▸ **ACTIVITY**: Write out each line from the data below that includes the word "give".

▸ **DATA**:
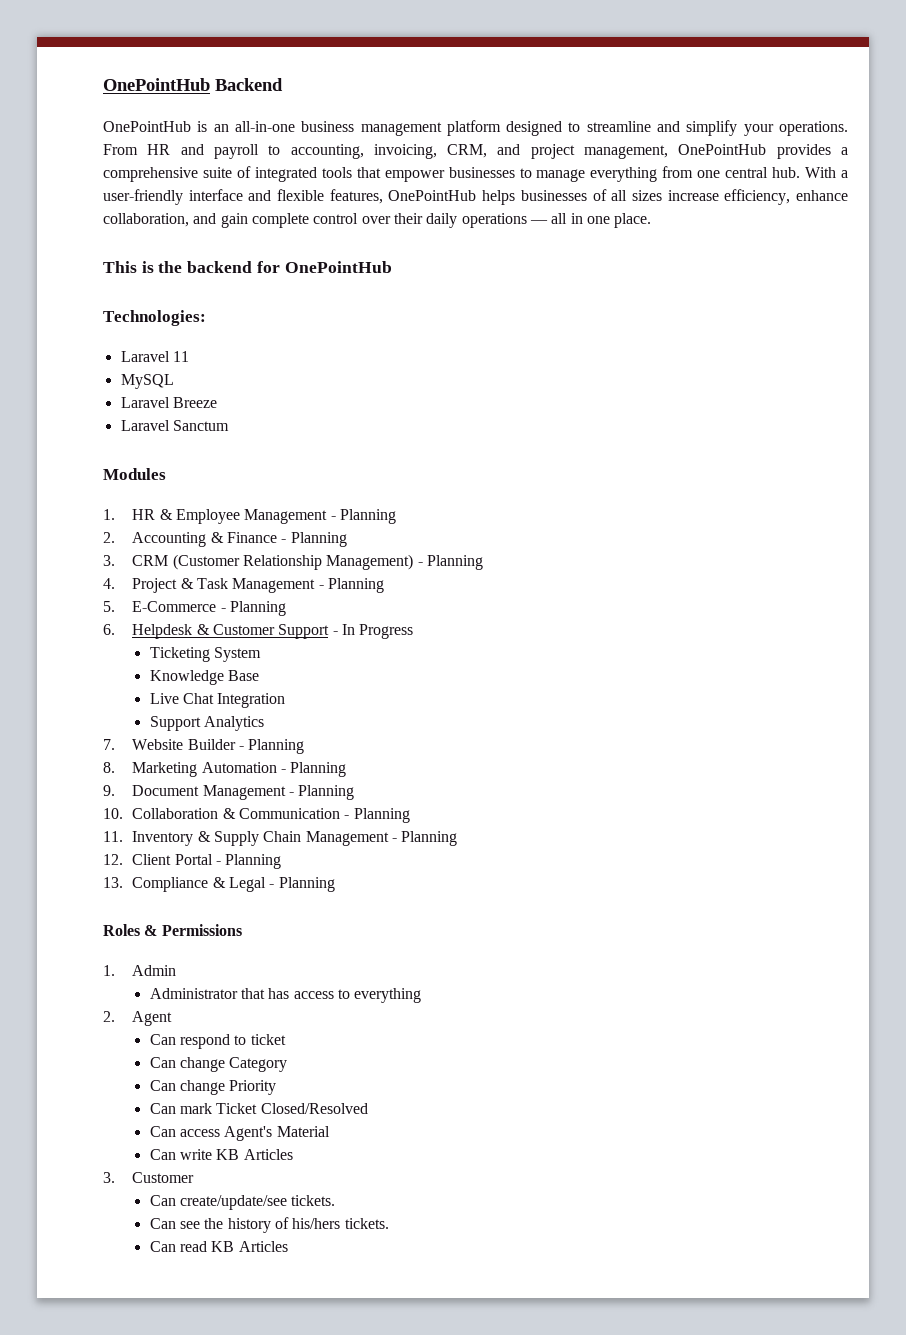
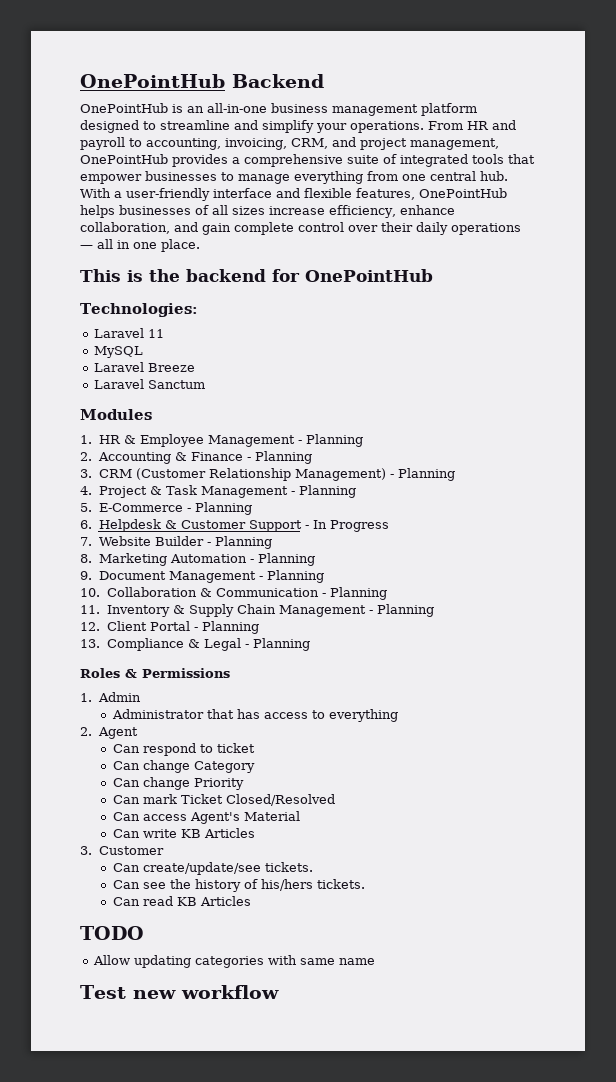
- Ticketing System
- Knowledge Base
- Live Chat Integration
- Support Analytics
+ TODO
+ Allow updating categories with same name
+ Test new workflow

==

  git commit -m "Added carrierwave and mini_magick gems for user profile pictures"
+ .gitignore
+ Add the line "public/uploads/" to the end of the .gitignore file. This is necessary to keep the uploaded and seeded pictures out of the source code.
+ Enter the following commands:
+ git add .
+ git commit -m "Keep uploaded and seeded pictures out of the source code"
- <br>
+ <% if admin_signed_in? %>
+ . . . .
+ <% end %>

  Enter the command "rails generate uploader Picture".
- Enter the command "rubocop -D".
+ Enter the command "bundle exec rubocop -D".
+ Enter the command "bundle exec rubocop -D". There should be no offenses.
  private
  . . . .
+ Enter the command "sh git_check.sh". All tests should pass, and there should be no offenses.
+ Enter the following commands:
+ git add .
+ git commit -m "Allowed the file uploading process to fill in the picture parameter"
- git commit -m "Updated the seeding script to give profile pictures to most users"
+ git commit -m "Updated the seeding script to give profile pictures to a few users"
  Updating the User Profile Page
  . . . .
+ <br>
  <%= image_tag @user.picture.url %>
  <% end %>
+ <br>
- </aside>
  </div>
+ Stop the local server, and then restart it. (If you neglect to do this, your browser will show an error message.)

▸ **ANSWER SPACE**:
- git commit -m "Updated the seeding script to give profile pictures to most users"
+ git commit -m "Updated the seeding script to give profile pictures to a few users"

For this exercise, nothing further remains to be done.